At 2/06/2009 11:01 PM, Blogger QT said...

Greetings Steve,

It is difficult to be the lone voice in the wilderness. Found "Commanding Heights" was very helpful to understand Keynesian economics through understanding the historical frame of reference. When one understands the historical context, it is far less frustrating.

It's also a very well entertaining and well written book.

Nice to have another fellow traveller.

 
At 2/06/2009 11:03 PM, Blogger QT said...

OBH,

Haven't heard from you in a while. Nice to see you.

Have to agree. Where does one file taxation in a recession other than the cylindrical file?

 
At 2/07/2009 1:46 AM, Blogger +Baker said...

Interesting post.

http://bakerswealth.blogspot.com/

 
At 2/07/2009 10:47 AM, Anonymous Anonymous said...

VangelV. I am not from NY and have never attended a NY school. I am a fiscal conservative, and, like you, recommend a decrease in all taxes, and further recommend a decrease in state spending.
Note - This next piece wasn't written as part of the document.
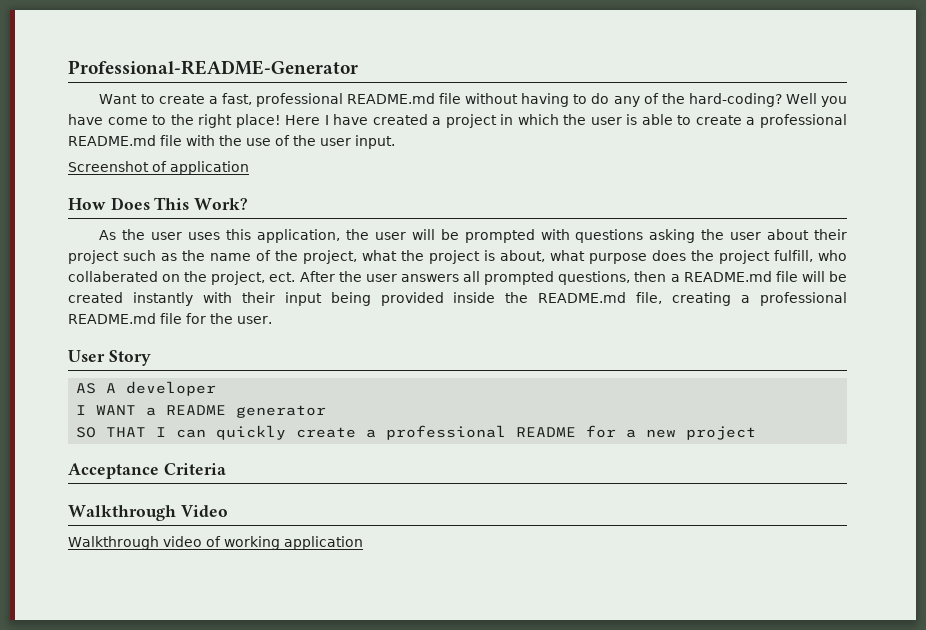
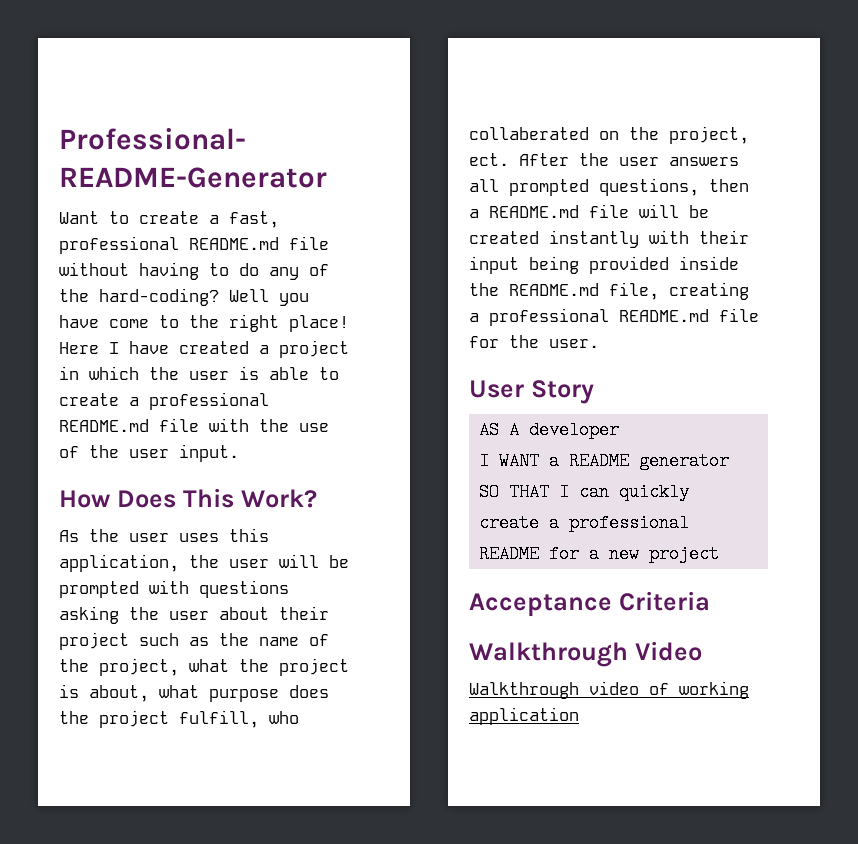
[68,161,249,175] // Screenshot of application -> (239, 453) none

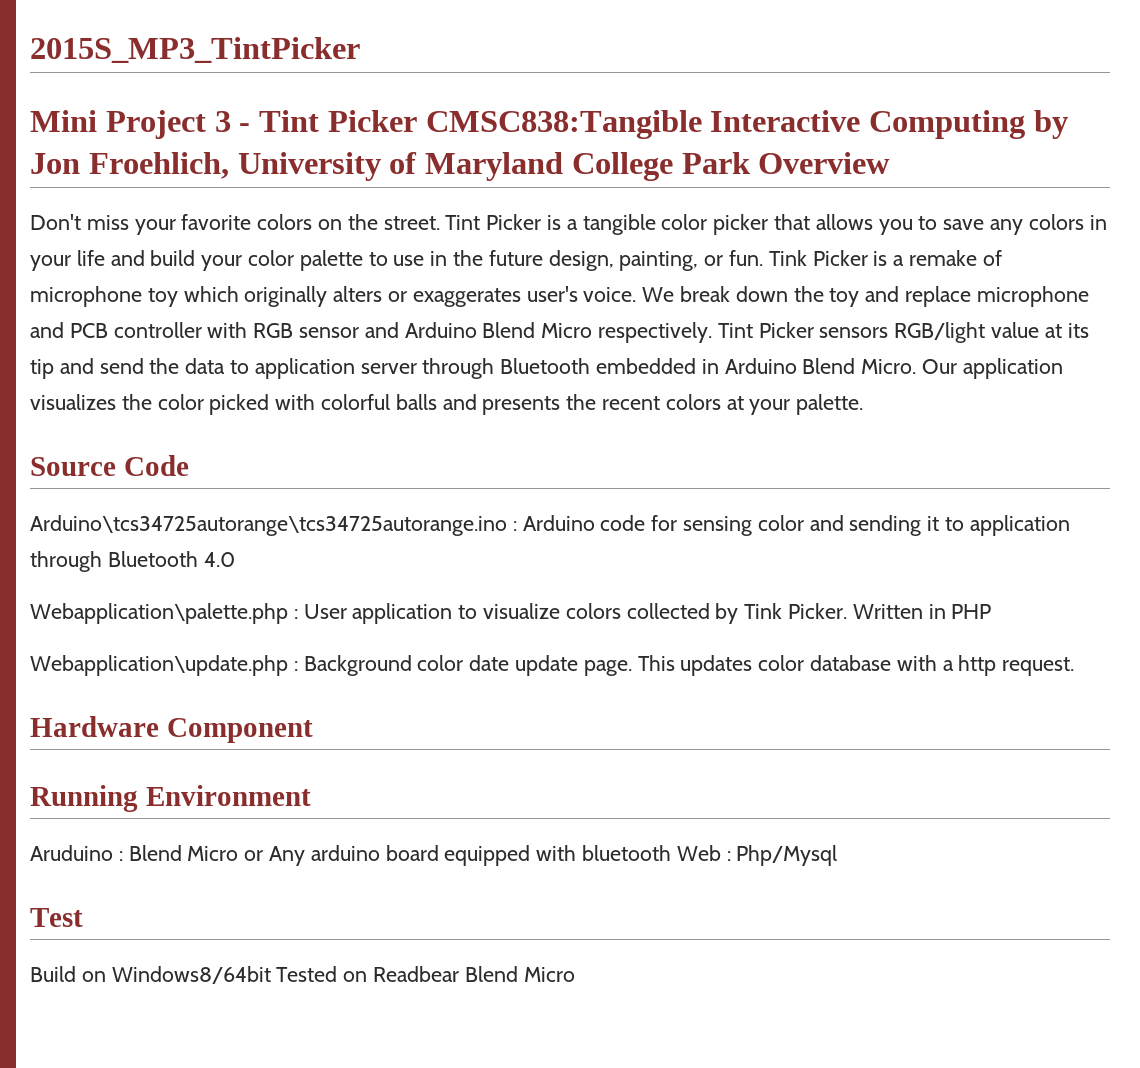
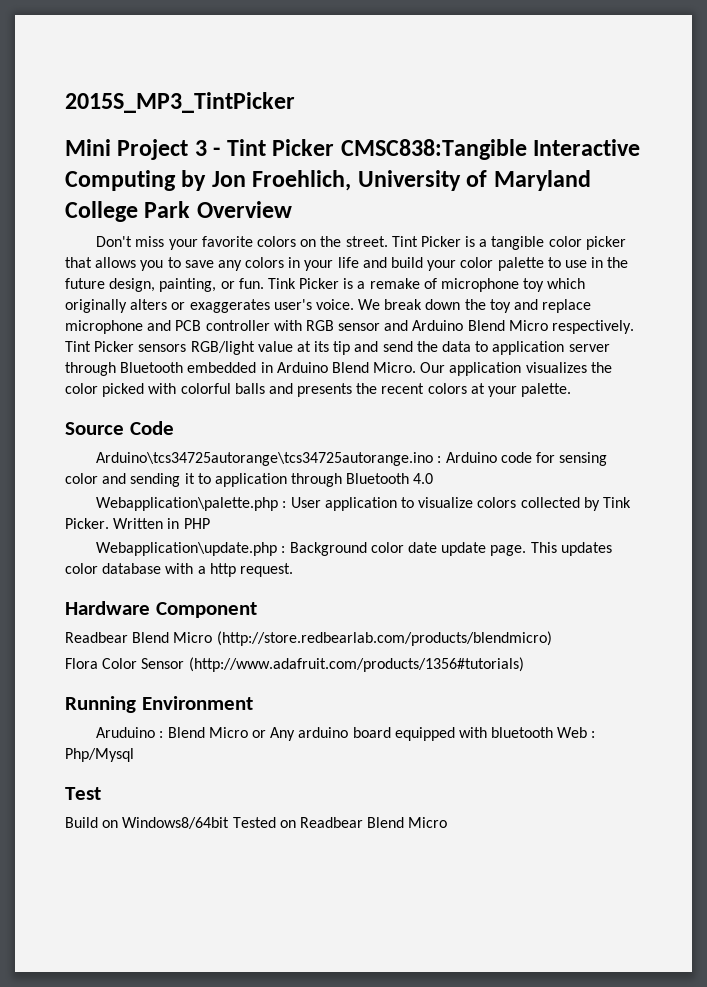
(313, 730) none -> [65,631,552,646] [65,657,524,672] // Readbear Blend Micro (http://store.redbearlab.com/products/blendmicro) // Flora Color Sensor (http://www.adafruit.com/products/1356#tutorials)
However, if the state government is not willing to reduce spending and the budget must be balanced, then taxes must be raised somewhere. Better on theater tickets than on a myriad of necessities.
JCarr

 
At 2/07/2009 12:10 PM, Blogger VangelV said...

"I am a fiscal conservative, and, like you, recommend a decrease in all taxes, and further recommend a decrease in state spending. However, if the state government is not willing to reduce spending and the budget must be balanced, then taxes must be raised somewhere. Better on theater tickets than on a myriad of necessities."

But that it the point. Killing an industry that helps to support New York's economy to fund state programs is not a good idea. What gives the state government the right to punish people who live in the city of New York to fund programs that are of benefit to others in the state?

 
At 2/07/2009 8:06 PM, Blogger OBloodyHell said...

> Have to agree. Where does one file taxation in a recession other than the cylindrical file?

This depends on the goal, Progress or Congress...

:oD

 
At 2/09/2009 9:21 AM, Anonymous Anonymous said...

Maybe if it were called "The Great African-American Way"?